The very same thing could be done using the fmt::arg facility together with the formatter:

   fmt::format(
            R"({{ "level" : {level}, "id" : "{name}", )"
                R"("first" : {{"time" : "+{basetime}", "offset" : {baseoffset}}}, )"
                R"("last" : {{"time" : "+{lasttime}", "offset" : {lastoffset}}}, )"
                R"("details" : "{details}", )"
                R"("repeated" : {repeated} }})",
            fmt::arg("level", Rep::level(firsterror.value)),
            fmt::arg("name", Rep::name(firsterror.value)),
            fmt::arg("basetime", rel_basetime),
            fmt::arg("baseoffset", ers.baseoffset),
            fmt::arg("lasttime", rel_lasttime),
            fmt::arg("lastoffset", ers.lastoffset),
            fmt::arg("details", ers.details),
            fmt::arg("repeated", ers.repeated));


That could be tempting, especially due to that fmt::format gives me also a possibility to use compile-time interpretation of the format string and a nice speedup this way. But from the interface and visual presentation perspective the {fmt} version has still disadvantages for me because:

  • Requires additional explicit fmt::arg specification just because there can be also direct values here in the general case (and the necessity for fmt in the call of TemplateSubst are just because it’s written simple way and handles only strings)
  • If I require a format specifier for a particular value, I must specify it in the format string, not in the argument tag declaration
  • The use of {} in this formatting is very unfortunate as per the need of JSON format, messes up with the braces used for JSON, requires them to be escaped by doubling and makes the whole formatting string more messed up than the version with %tag specifiers

You may say that this last problem is a JSON-specific unfortunate case, but the truth is that JSON is currently one of the most popular data interchange format, and various different formats with hierarchized structure are also using braces (out of popular formats only YML could be a notable exception).
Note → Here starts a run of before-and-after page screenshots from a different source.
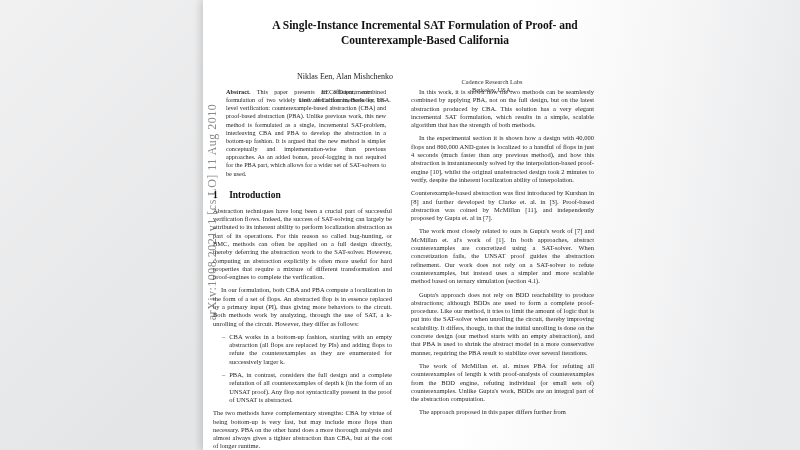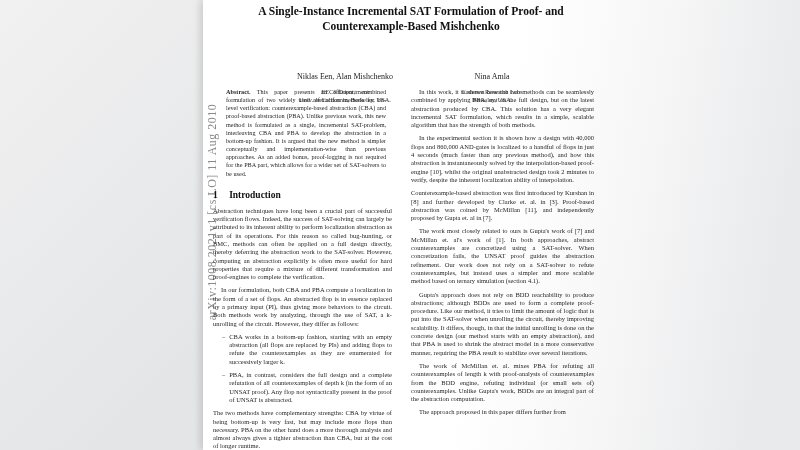--- a/index.html
+++ b/index.html
@@ -17,21 +17,21 @@
   }
   .arxiv-stamp{
     position:absolute;left:9px;top:212px;
     transform:translate(-50%,-50%) rotate(-90deg);
     white-space:nowrap;
     font-size:12px;letter-spacing:0.5px;
     color:#8a8a8a;
   }
   .paper-title{
     position:absolute;top:4px;left:22px;width:372px;
-    margin:0;text-align:center;
+    margin:14px;text-align:center;
     font-size:11.5px;line-height:15px;font-weight:bold;color:#111;
   }
   .paper-title span{display:block;}
   .authors-row{position:absolute;top:40px;left:22px;width:372px;height:42px;}
   .author{position:absolute;top:0;width:160px;text-align:center;color:#222;margin-top:32px;}
   .author-1{left:40px;}
   .author-2{left:187px;}
   .author-names{font-size:8px;line-height:10px;}
   .author-affil{margin-top:6px;font-size:6.4px;line-height:7.6px;color:#333;}
   .author-affil span{display:block;}
@@ -64,33 +64,32 @@
 </head>
 <body>
 
 <div class="screen">
   <div class="page">
 
     <div class="arxiv-stamp">arXiv:1008.2021v1  [cs.LO]  11 Aug 2010</div>
 
     <h1 class="paper-title">
       <span>A Single-Instance Incremental SAT Formulation of Proof- and</span>
-      <span>Counterexample-Based Mishchenko</span>
+      <span>Counterexample-Based California</span>
     </h1>
 
     <div class="authors-row">
       <div class="author author-1">
         <div class="author-names">Niklas Een, Alan Mishchenko</div>
         <div class="author-affil">
           <span>EECS Department</span>
           <span>Univ. of California, Berkeley, USA.</span>
         </div>
       </div>
       <div class="author author-2">
-        <div class="author-names">Nina Amla</div>
         <div class="author-affil">
           <span>Cadence Research Labs</span>
           <span>Berkeley, USA.</span>
         </div>
       </div>
     </div>
 
     <div class="col col-left">
       <p class="abstract"><span class="abstract-label">Abstract.</span><span> This paper presents an efficient, combined formulation of two widely used abstraction methods for bit-level verification: counterexample-based abstraction (CBA) and proof-based abstraction (PBA). Unlike previous work, this new method is formulated as a single, incremental SAT-problem, interleaving CBA and PBA to develop the abstraction in a bottom-up fashion. It is argued that the new method is simpler conceptually and implementation-wise than previous approaches. As an added bonus, proof-logging is not required for the PBA part, which allows for a wider set of SAT-solvers to be used.</span></p>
I also know that % can be then problematic for other formats, but this can be then easily solved by customizing this character (also as a begin-end pair), which is easy if you have a facility, which’s only purpose is to fill the tagged text with a value replacement. The pursue of having a single multi-purpose solution in one, of which it’s at least just as well so easy to use them separately, has created limitations.

Just to sum up

So, again: As for me, in C++ the general case that is interesting for me as formatting specifier is to specify the values to be concatenated one after another. An interpolated string would be ideal, but in C++ you can only count on that much. The format string facility can provide some interesting features that can be sometimes useful, but these are just rare corner cases, while the use of this format string in most of the cases is counter-productive for the software development.

Therefore I value solutions where you have multiple options at hand, not just one, and exactly the one that is the worst choice for the majority of cases. Adding formatting tags support and formatting functions for intermediate calls in the C++20 format could solve this problem.